Stored dataset items:
=== Section Start ===

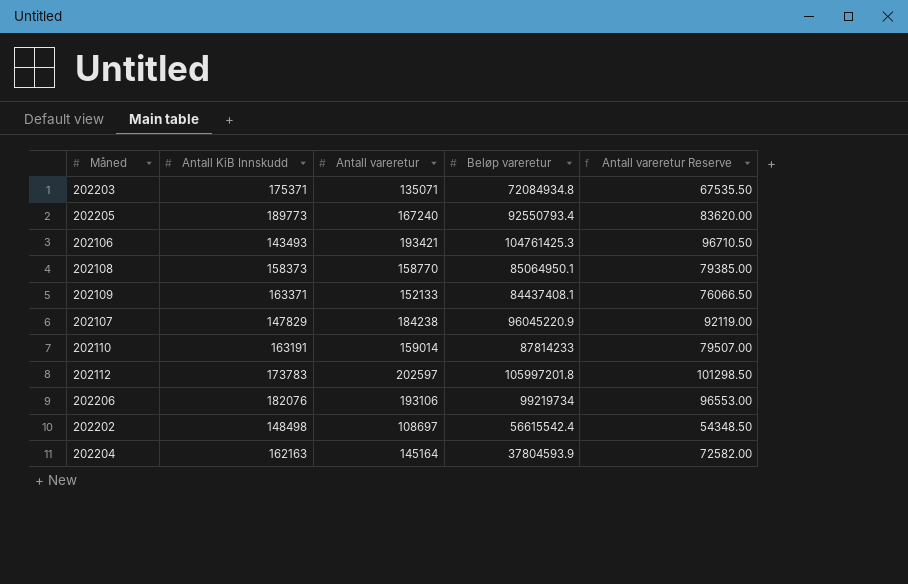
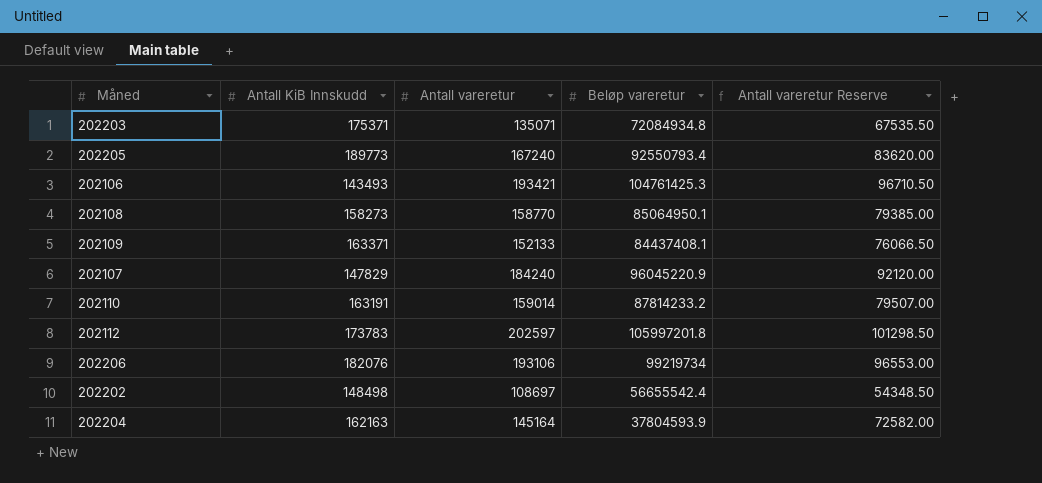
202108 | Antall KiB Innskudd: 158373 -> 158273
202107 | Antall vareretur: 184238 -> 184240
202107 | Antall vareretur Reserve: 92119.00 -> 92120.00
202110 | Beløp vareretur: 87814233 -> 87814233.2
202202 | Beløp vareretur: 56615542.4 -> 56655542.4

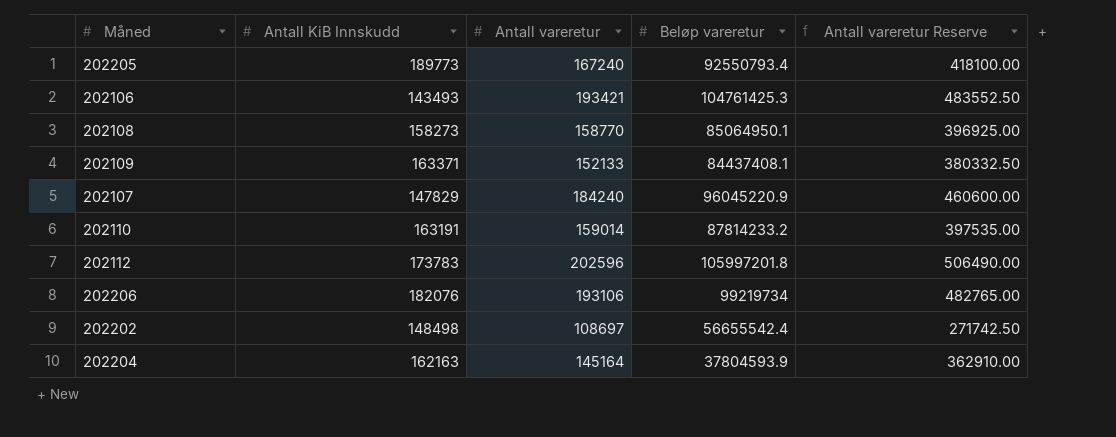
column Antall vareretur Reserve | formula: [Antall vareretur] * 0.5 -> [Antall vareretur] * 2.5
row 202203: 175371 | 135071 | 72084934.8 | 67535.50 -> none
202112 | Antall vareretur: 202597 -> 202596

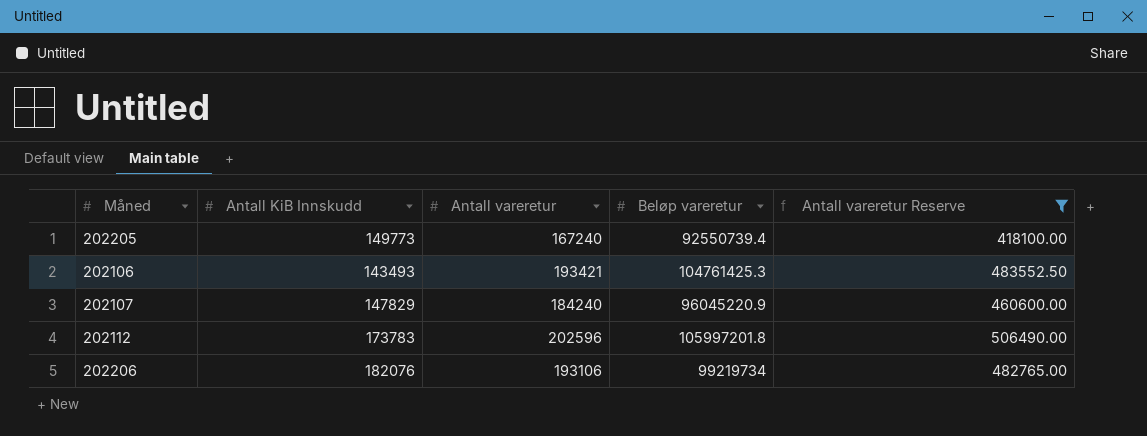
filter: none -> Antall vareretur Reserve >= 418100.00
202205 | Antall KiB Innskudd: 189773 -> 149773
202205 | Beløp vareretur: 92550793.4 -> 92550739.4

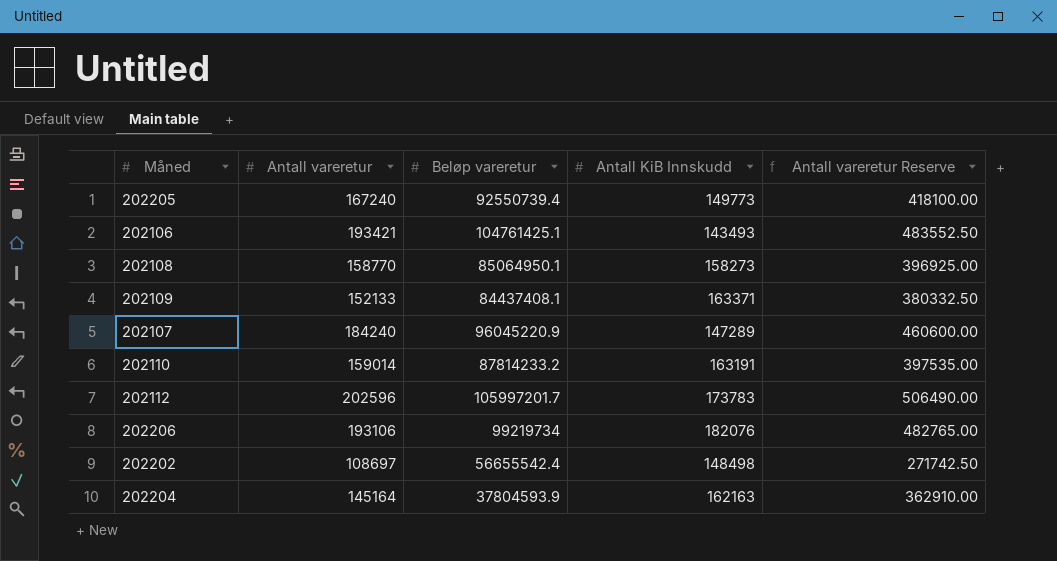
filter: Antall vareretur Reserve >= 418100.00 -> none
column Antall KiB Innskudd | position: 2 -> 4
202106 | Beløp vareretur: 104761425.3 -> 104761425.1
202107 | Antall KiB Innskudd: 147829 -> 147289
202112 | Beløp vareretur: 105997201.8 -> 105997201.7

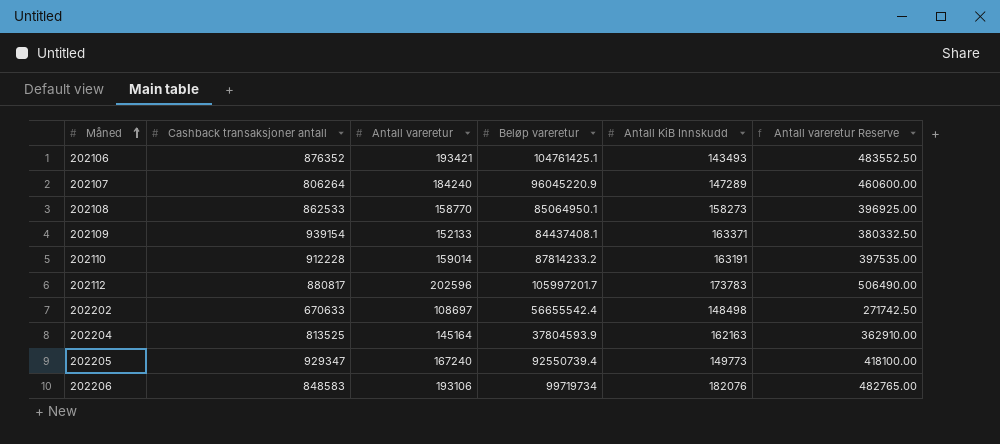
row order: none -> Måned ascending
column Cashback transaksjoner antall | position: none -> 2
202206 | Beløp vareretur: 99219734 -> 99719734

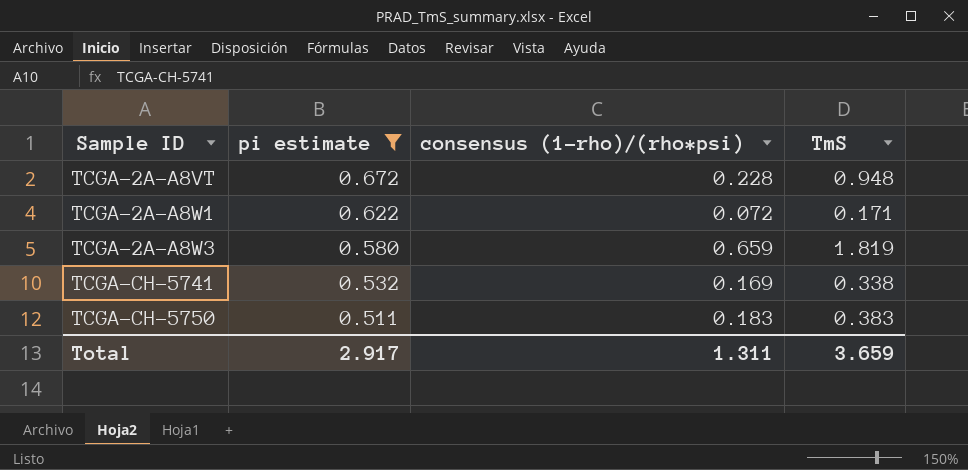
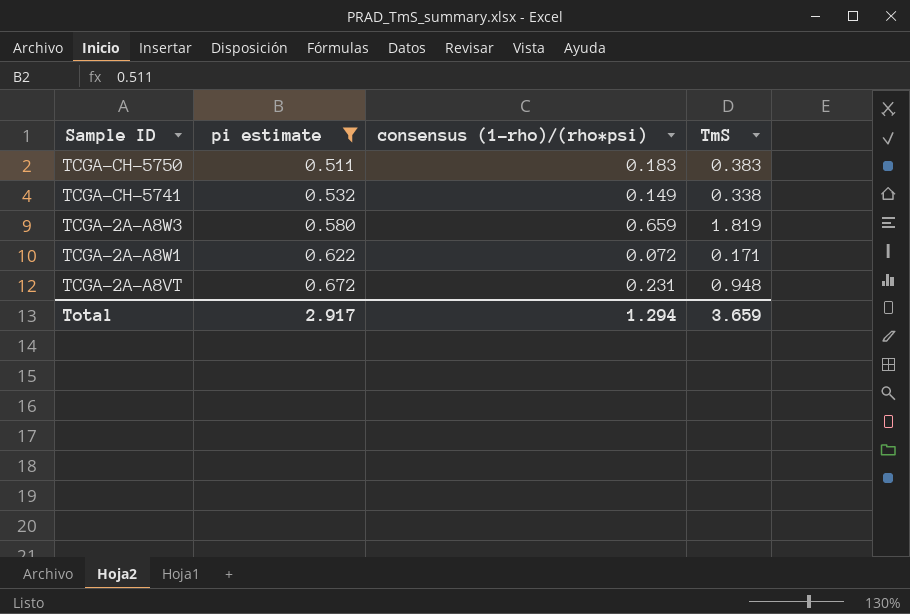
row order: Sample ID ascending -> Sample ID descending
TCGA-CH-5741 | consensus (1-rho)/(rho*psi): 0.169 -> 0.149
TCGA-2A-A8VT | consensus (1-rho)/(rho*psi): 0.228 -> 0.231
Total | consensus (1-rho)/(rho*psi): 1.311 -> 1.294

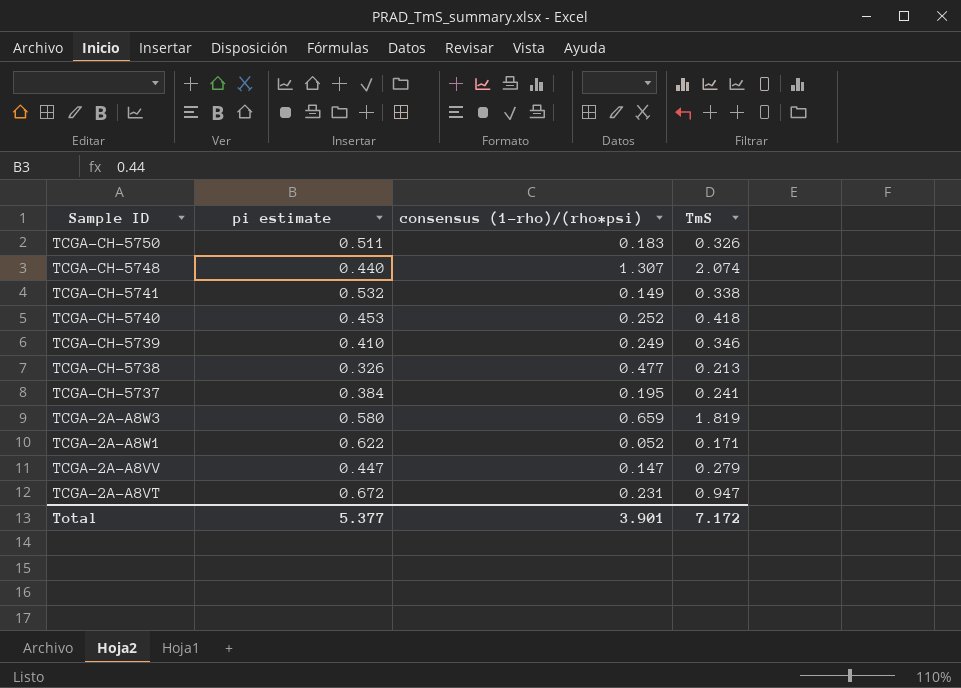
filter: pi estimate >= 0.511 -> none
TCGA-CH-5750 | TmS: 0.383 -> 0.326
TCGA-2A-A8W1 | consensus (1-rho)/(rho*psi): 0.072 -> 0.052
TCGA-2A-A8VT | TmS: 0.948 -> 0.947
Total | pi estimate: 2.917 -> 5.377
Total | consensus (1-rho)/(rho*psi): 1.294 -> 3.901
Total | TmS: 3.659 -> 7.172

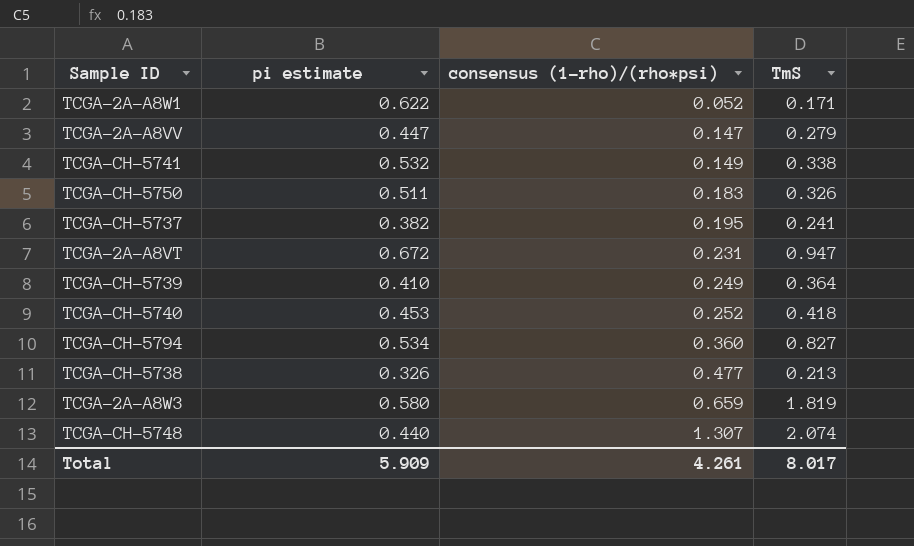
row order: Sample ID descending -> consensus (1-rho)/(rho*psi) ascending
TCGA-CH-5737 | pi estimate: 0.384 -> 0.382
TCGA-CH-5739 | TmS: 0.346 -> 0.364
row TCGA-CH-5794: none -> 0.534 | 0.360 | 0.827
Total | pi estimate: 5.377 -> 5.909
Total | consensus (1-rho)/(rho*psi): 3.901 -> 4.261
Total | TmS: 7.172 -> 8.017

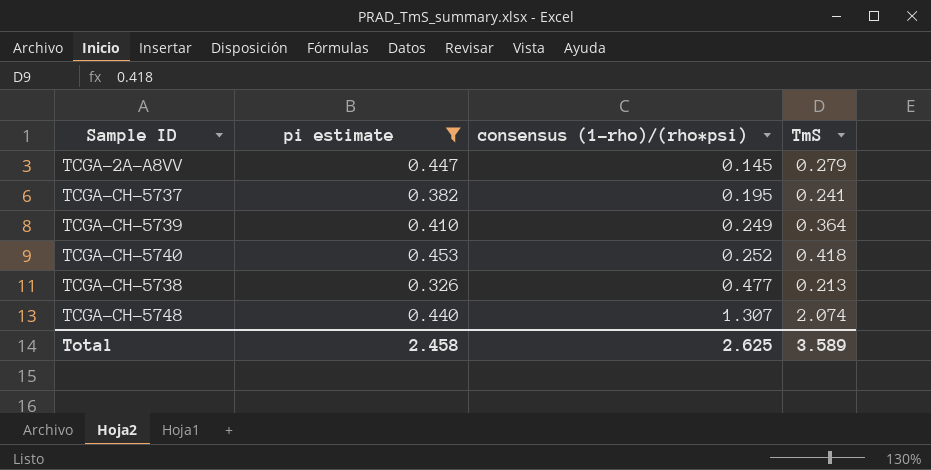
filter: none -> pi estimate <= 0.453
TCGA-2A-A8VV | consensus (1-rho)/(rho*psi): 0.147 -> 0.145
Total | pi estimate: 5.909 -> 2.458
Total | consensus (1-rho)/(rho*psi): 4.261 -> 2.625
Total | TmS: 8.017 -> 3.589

=== Section End ===

What you need to do:
Write out the lines from the line with "row order: none -> Måned ascending" through the end of the records exactly; do not include pictures or any other lines.

Expected output:
row order: none -> Måned ascending
column Cashback transaksjoner antall | position: none -> 2
202206 | Beløp vareretur: 99219734 -> 99719734

row order: Sample ID ascending -> Sample ID descending
TCGA-CH-5741 | consensus (1-rho)/(rho*psi): 0.169 -> 0.149
TCGA-2A-A8VT | consensus (1-rho)/(rho*psi): 0.228 -> 0.231
Total | consensus (1-rho)/(rho*psi): 1.311 -> 1.294

filter: pi estimate >= 0.511 -> none
TCGA-CH-5750 | TmS: 0.383 -> 0.326
TCGA-2A-A8W1 | consensus (1-rho)/(rho*psi): 0.072 -> 0.052
TCGA-2A-A8VT | TmS: 0.948 -> 0.947
Total | pi estimate: 2.917 -> 5.377
Total | consensus (1-rho)/(rho*psi): 1.294 -> 3.901
Total | TmS: 3.659 -> 7.172

row order: Sample ID descending -> consensus (1-rho)/(rho*psi) ascending
TCGA-CH-5737 | pi estimate: 0.384 -> 0.382
TCGA-CH-5739 | TmS: 0.346 -> 0.364
row TCGA-CH-5794: none -> 0.534 | 0.360 | 0.827
Total | pi estimate: 5.377 -> 5.909
Total | consensus (1-rho)/(rho*psi): 3.901 -> 4.261
Total | TmS: 7.172 -> 8.017

filter: none -> pi estimate <= 0.453
TCGA-2A-A8VV | consensus (1-rho)/(rho*psi): 0.147 -> 0.145
Total | pi estimate: 5.909 -> 2.458
Total | consensus (1-rho)/(rho*psi): 4.261 -> 2.625
Total | TmS: 8.017 -> 3.589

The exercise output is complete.